Ultrasound management of uncommon ectopic pregnancy. Perinatal Journal 2014;22(3):SE42-43
- Department of Obstetrics and Gynecology, Mongi Slim Hospital- La Marsa TN
Kaouther Dimassi, Department of Obstetrics and Gynecology, Mongi Slim Hospital- La Marsa TN,
Conflicts of Interest
No conflicts declared.
With the improvements in ultrasound equipment as well as the easy access to quantitative beta-human chorionic gonadotropin (β-hCG), the timing of diagnosis of ectopic pregnancy has moved to the early part of the first trimester.
Ectopic pregnancies of unusual location are encountered much less frequently, but are perhaps more morbid.
The treatment of these unusual ectopic gestations may not be as common place as treatment of tubal pregnancies, but with early diagnosis and effective planning, their treatment can be equally as effective.
Describing cases of uncommon ectopic pregnancies which were managed with ultrasound-guided local injection of KCl, followed by intramuscular injection of MTX if appropriate.Explaining the modalities of the conservative treatment and detailing the clinical biological and ultrasound monitoring.
It’s a retrospective study over a period of 3 years which included patients presenting an ectopic pregnancy on uncommon implantation site and whose treatment was conservative.
The medical treatment consisted in injection of KCl in the gestational yak by ultrasound guidance when the pregnancy was scalable.Then we proceed to one or more intramuscular Methotraxate injections in order to complete the treatment.

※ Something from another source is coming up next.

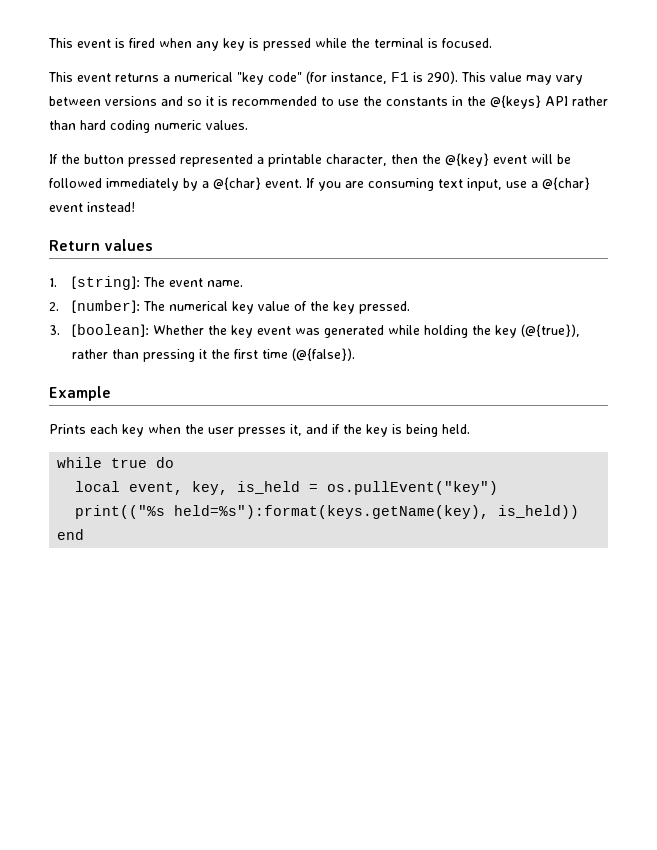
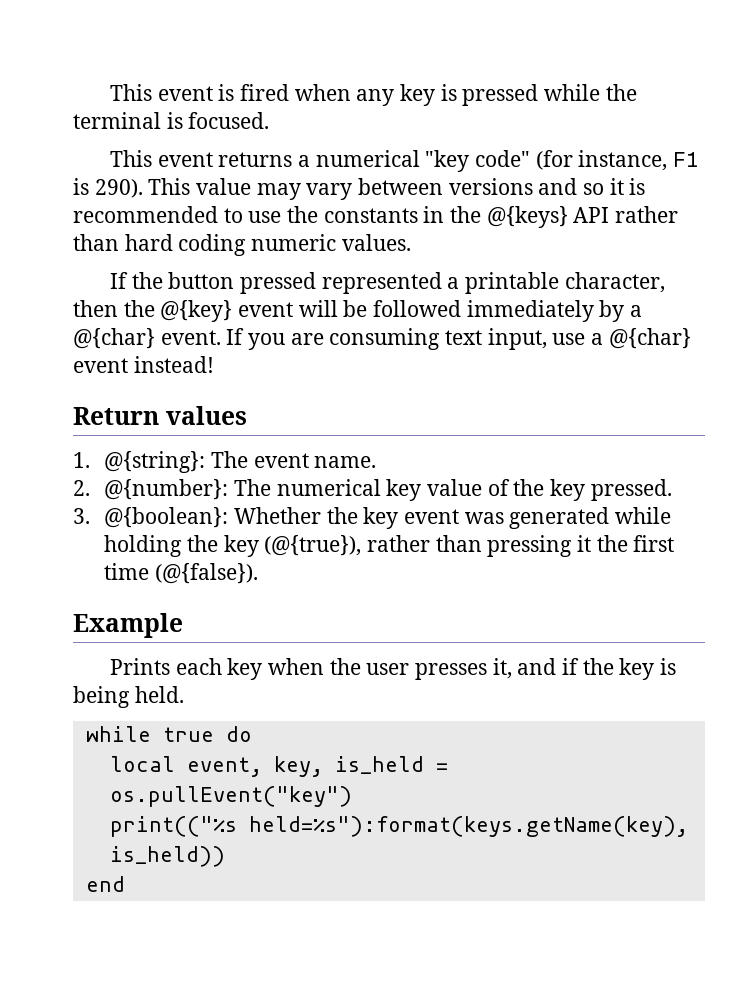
[72,276,141,290] [string]: -> [104,451,206,473] @{string}:
[72,300,141,313] [number]: -> [104,479,229,500] @{number}:
[72,324,150,337] [boolean]: -> [104,507,229,528] @{boolean}:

During the study’s period we collected 04 observations of unusual ectopic pregnancies treated medically.
There was an interstitial pregnancy in 2 cases: a cervical pregnancy in one case and a cesarean scar pregnancy in the other case.
The diagnosis was made by ultrasound in all cases and confirmed by MRI in 2 cases. (Details will be shown in the poster)
The medium term at diagnosis was 6 weeks of amenorrhea.
Pregnancies were evolving with heart activity in 2 cases.
The average number of injection of MTX was 1.3.
In all of our cases, ectopic pregnancies have been successfully managed without surgical intervention or anesthesia using ultrasound-guided puncture and injection of KCl.
The use of advanced ultrasonography in combination with ultrasensitive serum b-hCG assays should lead to early diagnosis of such pregnancies. Early diagnosis and use of multiple modalities can reduce morbidity and mortality in cases of ectopic pregnancy with unusual location and they can be successfully managed without surgical intervention through local injection of KCl.